En second lieu, la libération des lieux par Mme B…, définitivement déboutée de l’asile, présente, eu égard aux exigences de bon fonctionnement et de continuité du service public d’accueil et d’hébergement des demandeurs d’asile, ainsi qu’à la situation de tension de ce dispositif, un caractère d’urgence et d’utilité. Dans ces conditions, l’expulsion sollicitée revêt un caractère d’urgence et d’utilité et apparaît comme la seule mesure susceptible de préserver la continuité du service public de l’accueil des demandeurs d’asile.

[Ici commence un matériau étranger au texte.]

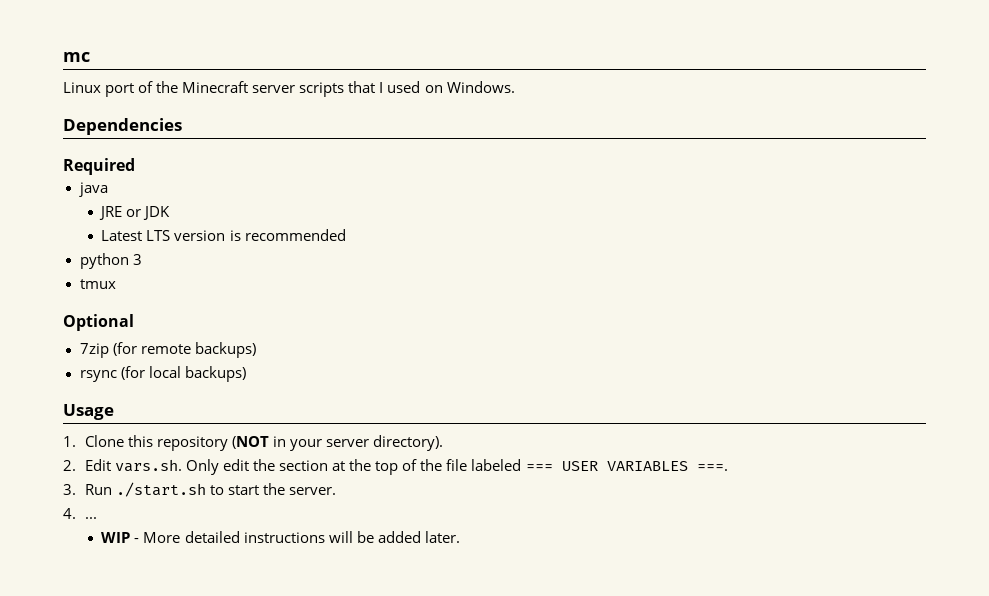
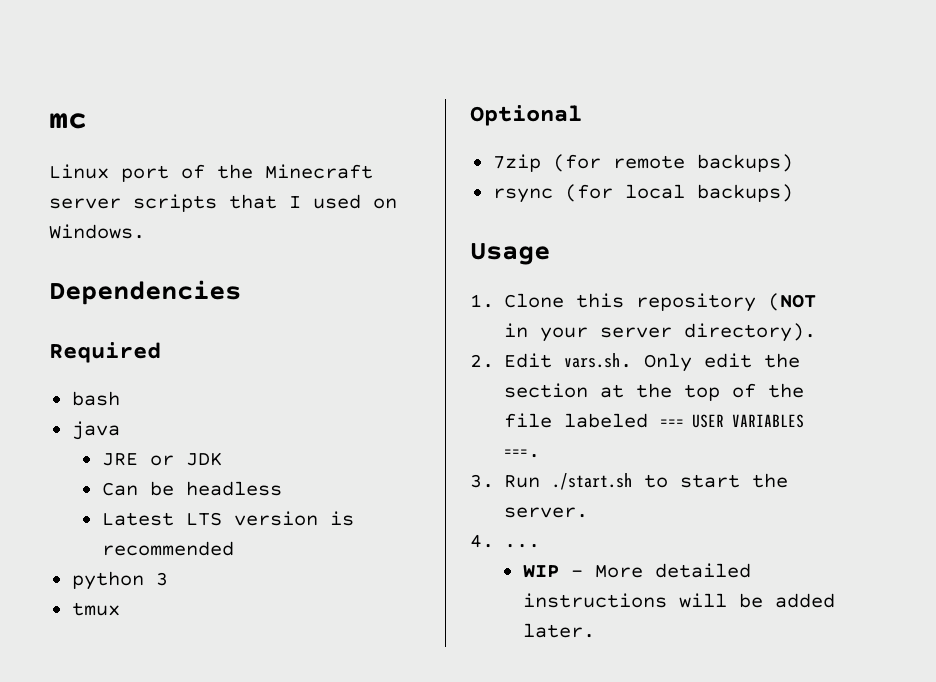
+ bash
+ Can be headless

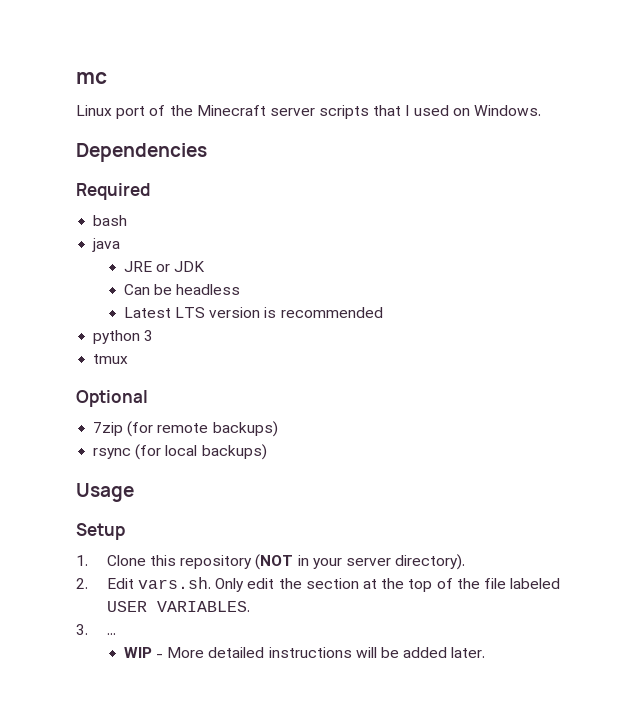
+ Setup
- 2. Edit vars.sh. Only edit the section at the top of the file labeled === USER VARIABLES ===.
- 3. Run ./start.sh to start the server.
- 4. ...
+ 2. Edit vars.sh. Only edit the section at the top of the file labeled USER VARIABLES.
+ 3. ...

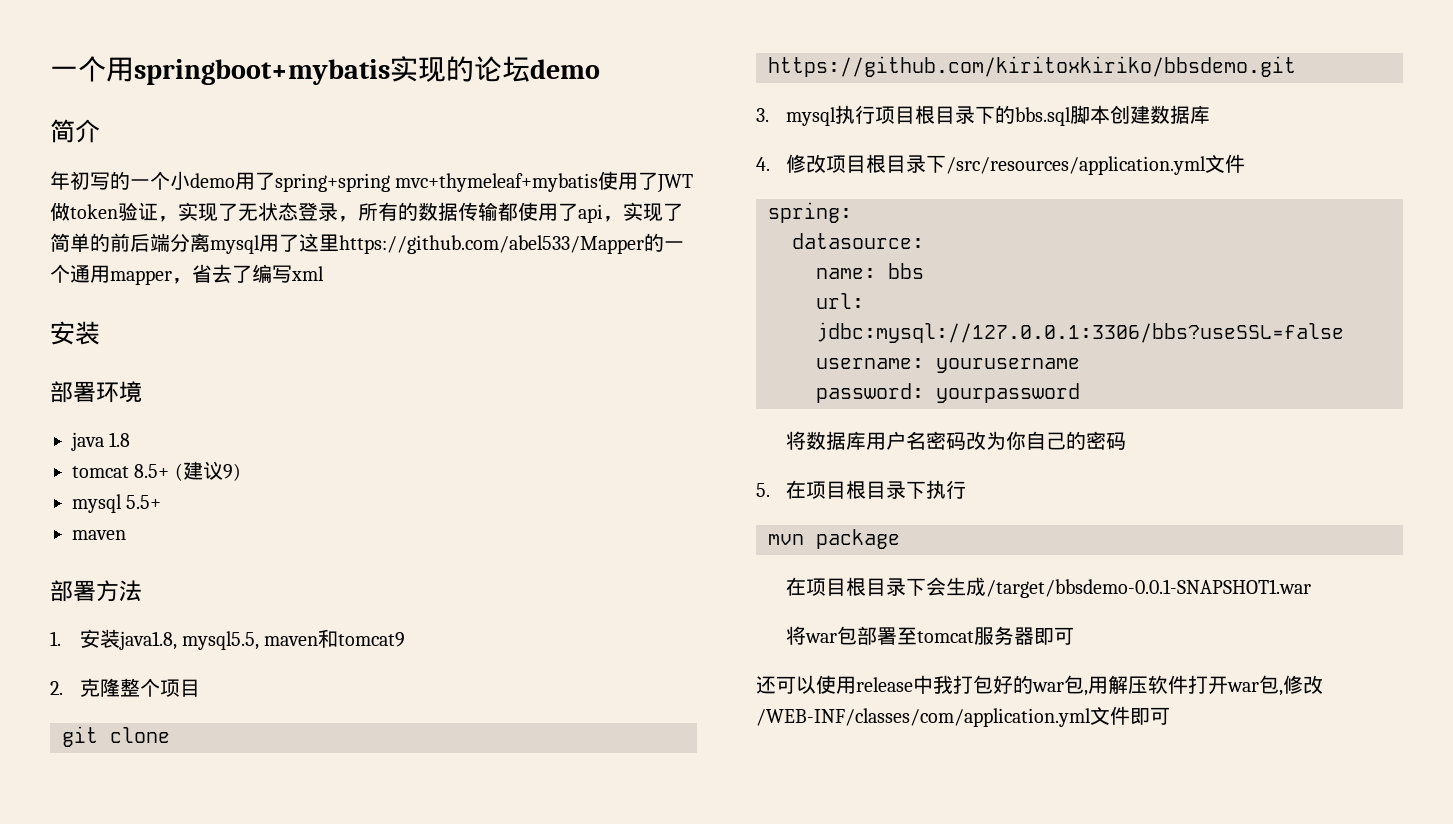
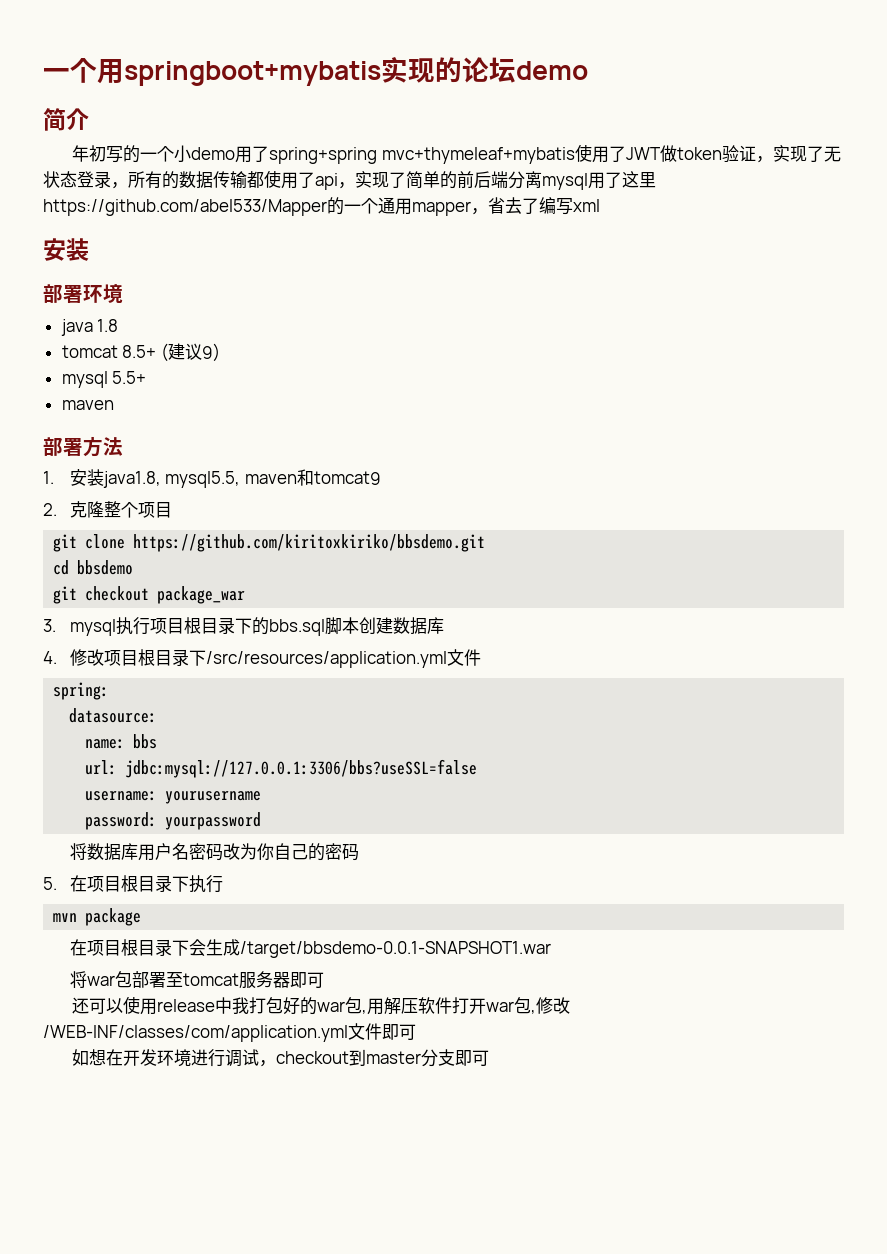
+ cd bbsdemo
+ git checkout package_war
+ 如想在开发环境进行调试，checkout到master分支即可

Il résulte de tout ce qui précède qu’il y a lieu d’enjoindre à Mme B… de quitter, sans délai, le lieu d’hébergement qu’elle occupe et, en l’absence de départ volontaire de l’intéressée à compter de la notification de cette ordonnance, d’autoriser le préfet de la Sarthe à procéder à l’évacuation forcée des lieux avec le concours de la force publique et à prendre les mesures nécessaires pour faire enlever, à ses frais et risques les biens meubles qui s’y trouveraient.
O R D O N N E :
Article 1er : Il est enjoint à Mme A… B…, ainsi que tous occupants de son chef, de libérer, sans délai le logement qu’elle occupe au sein du lieu d’hébergement pour demandeurs d’asile géré par le PRAHDA ADOMA, situé au 0 rue de la Gémerie à Arnage (72230) ;
Article 2 : En l’absence de départ volontaire de Mme A… B…, ainsi que de tous occupants de son chef, à l’issue du délai fixé à l’article 1er, le préfet de la Sarthe pourra faire procéder à leur expulsion et à l’évacuation de leurs biens, par les moyens légaux de son choix, aux frais, risques et périls de l’intéressée, au besoin avec le concours de la force publique.
Article 3 : La présente ordonnance sera notifiée au ministre de l’intérieur et à Mme A… B….
Copie sera en outre adressée au préfet de la Sarthe.
Fait à Nantes, le 12 mars 2026.
Le juge des référés,
P. ROSIER
La greffière,
L. LÉCUYER
La République mande et ordonne au ministre de l’intérieur en ce qui le concerne ou à tous commissaires de justice à ce requis en ce qui concerne les voies de droit commun contre les parties privées, de pourvoir à l’exécution de la présente décision.